Like a lot of Kung Fu movies, this film starts out with a loser who must train to defeat a dreaded enemy of the land. Like a lot of kids movies, the loser must first learn to believe in himself before he is able to vanquish the dreaded enemy of the land. The film centers around Po (voiced by Jack Black) and his deep love of Kung Fu leading to a most unlikely candidate as recipient of the Dragon Scroll which is supposed to turn him into the greatest warrior of the land. The man set to teach him, Shifu (voiced by Dustin Hoffman) has been teaching Kung Fu his whole life and finds no worth in him until he realizes that he doesn't really have a choice.

The two of them make a great comedic pair, better than I would have expected from a goofball like Jack Black (I mean that in a good way) and a classically trained bad-ass like Dustin Hoffman.

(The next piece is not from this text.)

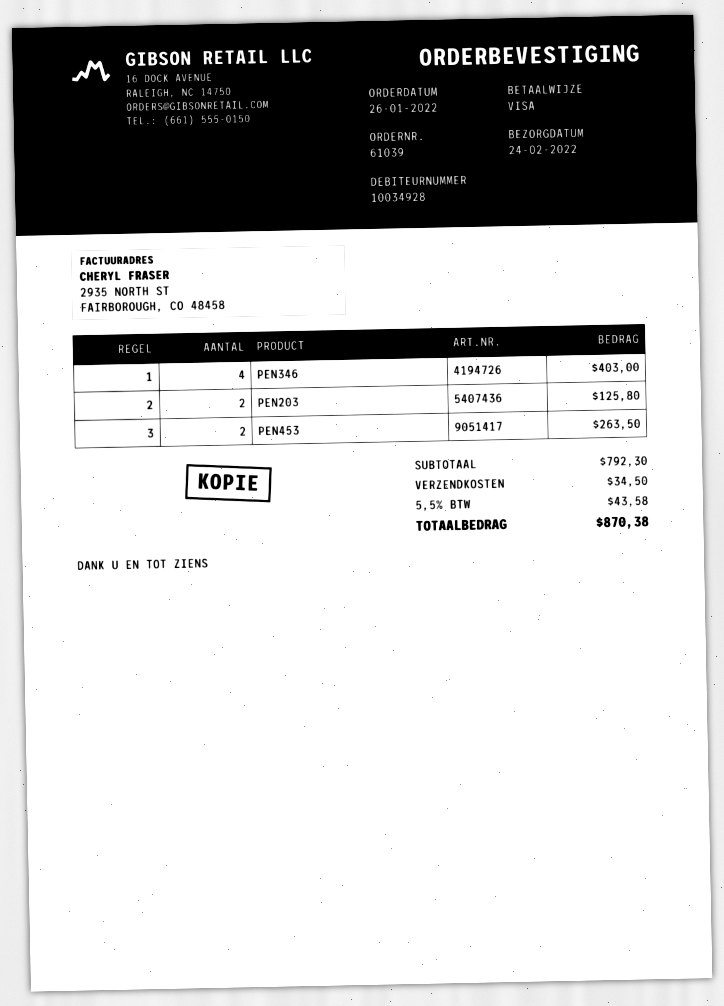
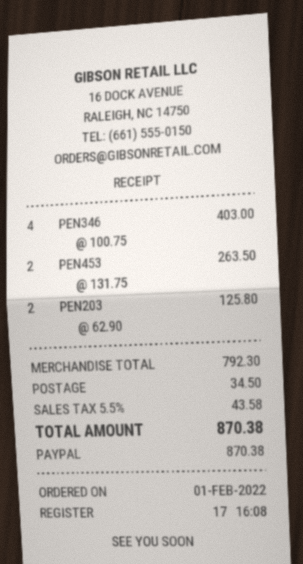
order date: 2022-01-26 -> 2022-02-01
payment method: Visa -> PayPal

I would have to say that the film is perhaps the most mature 3D animated Dreamworks film the studio has ever made and certainly the only one worth watching (with the exception of their collaborations with Nick Park). And the best part of the movie? No shitty pop-culture references that will date the film.

The Kung Fu in the film is really, really fun and exciting to watch and will draw the kids in and was quite impressive. The 2d animated sequences of the film looked rad and the sound design was pretty good, too. One thing I enjoyed that my brother pointed out was that all of Po's action in the first half of the film before he learned Kung Fu was all taken straight out of the pages of classic Looney Tunes and it worked really well. Seeing anthropomorphic animals smashed by whipping trees, foiled by catapults and pole-vaults, cracked into walls and pounded into the ground is always entertaining to watch.

I'd read early on that Rob Schrab and Dan Harmon were the ones writing the script and that's why I was looking forward to it, but by the time the movie was finished, their names had been removed. I can't seem to find a reason for it, though I heard they were unhappy with Monster House, too, but that movie kicked a whole helluva lot of ass.

Long story short? It's a quick movie and worth the time and the price of a matinée ticket. If you've got kids, you should probably go see it now.